SDG 1

Armut in all ihren Formen und überall bekämpfen

 

§ Einführung einer Kindergrundsicherung

 

Etwa 20 Prozent aller Kinder und Jugendlichen in Deutschland wachsen arm oder armutsgefährdet auf. Mit dieser Situation gehen verminderte Chancen in Bezug auf ihr materielles und gesundheitliches Wohlergehen, ihre kulturellen Entwicklungs- sowie ihre sozialen Teilhabemöglichkeiten einher. Demgegenüber steht ein Geflecht aus staatlicher Unterstützung im infrastrukturellen und im monetären Bereich. In Bezug auf Letzteres sind die Leistungen zwar vielfältig, doch oftmals nicht aufeinander abgestimmt, kompliziert, für viele Berechtigte schwer verständlich und im Ergebnis oft ungerecht.

Aus diesem Grund muss eine Kindergrundsicherung eingeführt werden, die die pauschal bemessenen Leistungen zusammenführt. Der Anspruch auf die Kindergrundsicherung liegt beim Kind selbst. Sie soll weitgehend vorrangig vor anderen Sozialleistungen sein, damit Kinder aus dem stigmatisierenden Bezug von SGB II-Leistungen und der verdeckten Armut herausgeholt werden. Mit Hilfe einer Kindergrundsicherung kann es gelingen, die Armutsrisikoquote von Kindern und Jugendlichen auf unter vier Prozent zu senken. Die Kindergrundsicherung muss auf vier zentralen Kriterien aufbauen. Sie muss 1. das Existenzminimum für alle Kinder auskömmlich gestalten und gleichermaßen sichern. Das bedeutet, dass der Betrag, den ein Kind monetär (neben einer guten Infrastruktur) zu einem guten Aufwachsen braucht, realistisch und sachgerecht bestimmt werden muss. Dieses Existenzminimum muss dann Richtschnur sein für Ansprüche von Kindern im Sozial-, Steuer- und Unterhaltsrecht; 2. sozial gerecht ausgestaltet sein, d.h. gemessen am Einkommen des Haushaltes, in dem das Kind lebt – meist die Familie – abgeschmolzen werden; 3. unbürokratisch und möglichst direkt ausbezahlt werden. Das Ziel einer Kindergrundsicherung ist eine Inanspruchnahme von 100 Prozent der Berechtigten, d.h. von allen Kindern und Jugendlichen; und 4. die vertikale Gerechtigkeit fördern. 2021 beträgt die Höhe des soziokulturellen Existenzminimums 695 Euro. Für Kinder, deren Eltern hohe Einkommen haben, wird dieser Betrag durch die kindbedingten Freibeträge im Steuerrecht pro Kind und Monat bereits jetzt schon anerkannt. Solange dieser Betrag nicht auf andere Weise realistisch bemessen ist und steuerrechtlich gilt, ist das die Summe, die jedem Kind, welches in der Mitte der Gesellschaft oder am untersten Einkommensrand lebt, mindestens zustehen muss. Dieser Betrag soll allen Kindern und Jugendlichen, die in Deutschland leben, zustehen.

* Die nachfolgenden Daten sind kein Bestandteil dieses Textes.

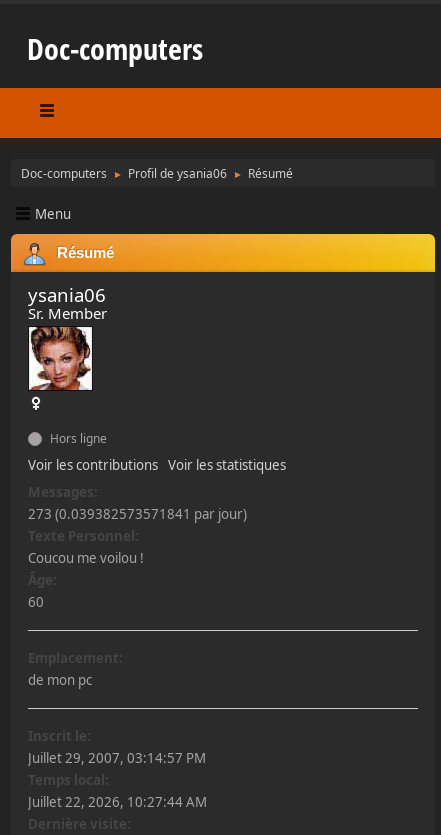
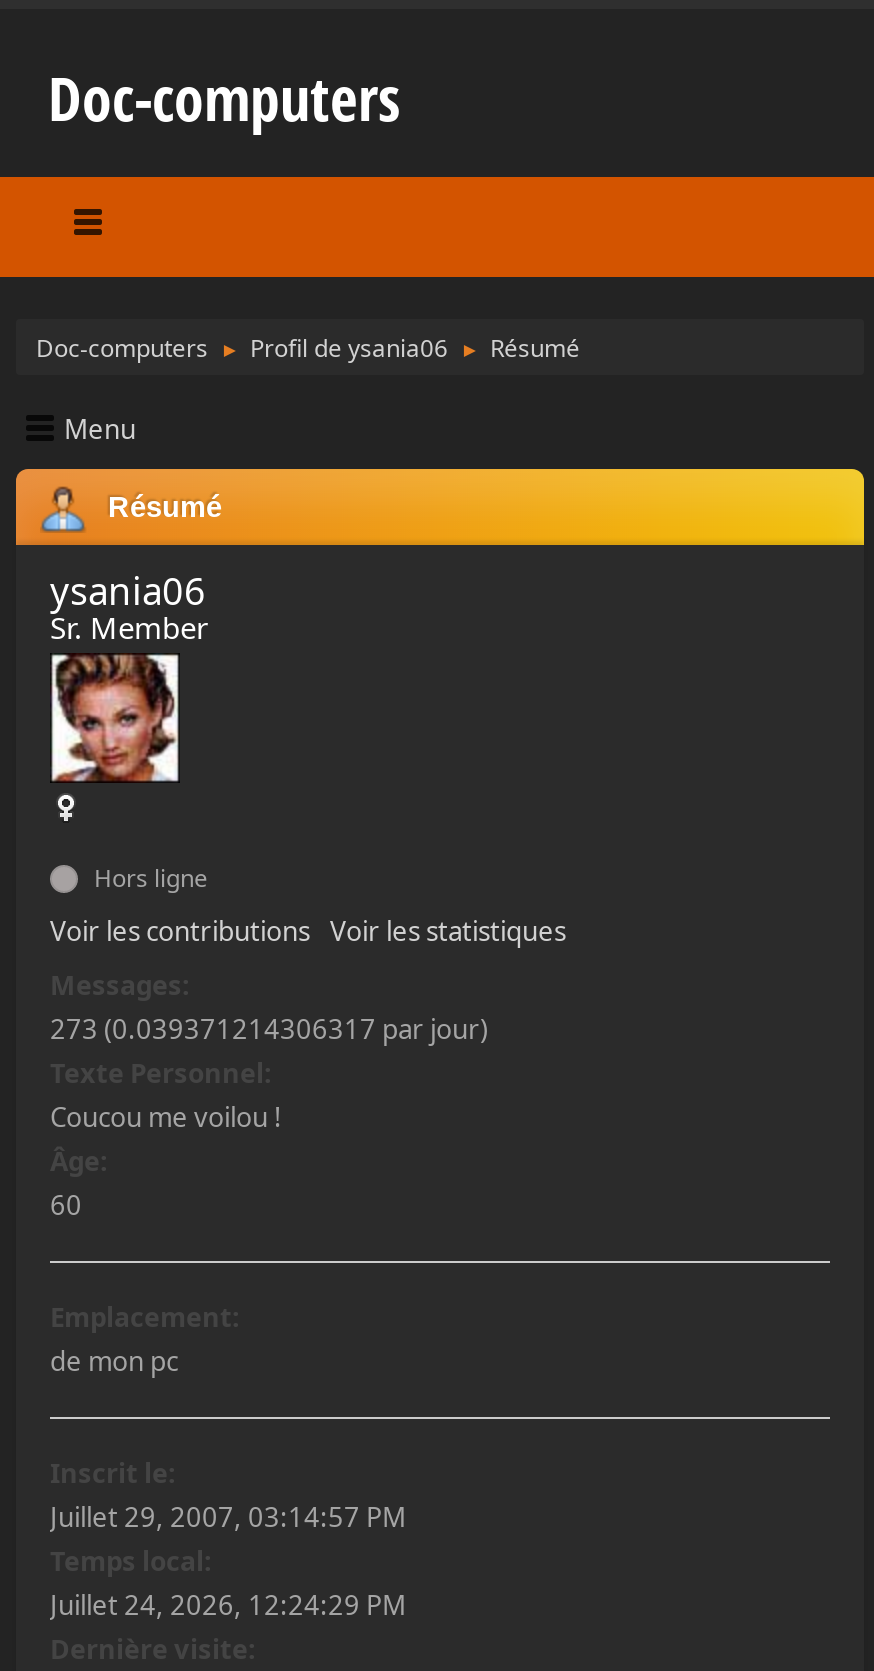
[28,505,247,523] 273 (0.039382573571841 par jour) -> [50,1011,488,1047] 273 (0.039371214306317 par jour)
[28,793,207,811] Juillet 22, 2026, 10:27:44 AM -> [50,1587,406,1623] Juillet 24, 2026, 12:24:29 PM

Zum Weiterlesen und Weiterdiskutieren:

http://www.kinderarmut-hat-folgen.de/

Zwei Drittel der Eltern geben an, einen zusätzlichen Betreuungsbedarf für ihr Kind außerhalb der Regelzeiten zu haben. Für viele Familien ist der Spagat zwischen Kinderbetreuung und Beruf kaum zu meistern. Besonders betroffen sind Menschen in Berufen mit Schicht- und Wochenenddienst, sowie Alleinerziehende, da sie die Hauptverantwortung für die Betreuung der Kinder übernehmen und gleichzeitig auch Hauptverdiener*innen sind. Eltern müssen eine eigenständige Existenz für sich und ihre Kinder grundsätzlich durch Erwerbstätigkeit sichern können. Hierfür sind Kinderbetreuungsangebote nötig, die die Arbeits- und Wegzeiten der Eltern abdecken. Ein bundesweiter Anspruch auf bedarfsgerechte ergänzende und kostenfreie Kinderbetreuung zu Randzeiten früh morgens, abends und am Wochenende bis zum 14. Lebensjahr muss deshalb gesetzlich z.B. im SGB VIII verankert werden. Zusätzlich müssen Maßnahmen für eine familienfreundlichere Arbeitswelt ergriffen werden, etwa durch ein Wahlrecht für Arbeitnehmer*innen hinsichtlich ihrer Arbeitszeit und des Arbeitsorts, das unter dem Vorbehalt betrieblicher Gründe steht.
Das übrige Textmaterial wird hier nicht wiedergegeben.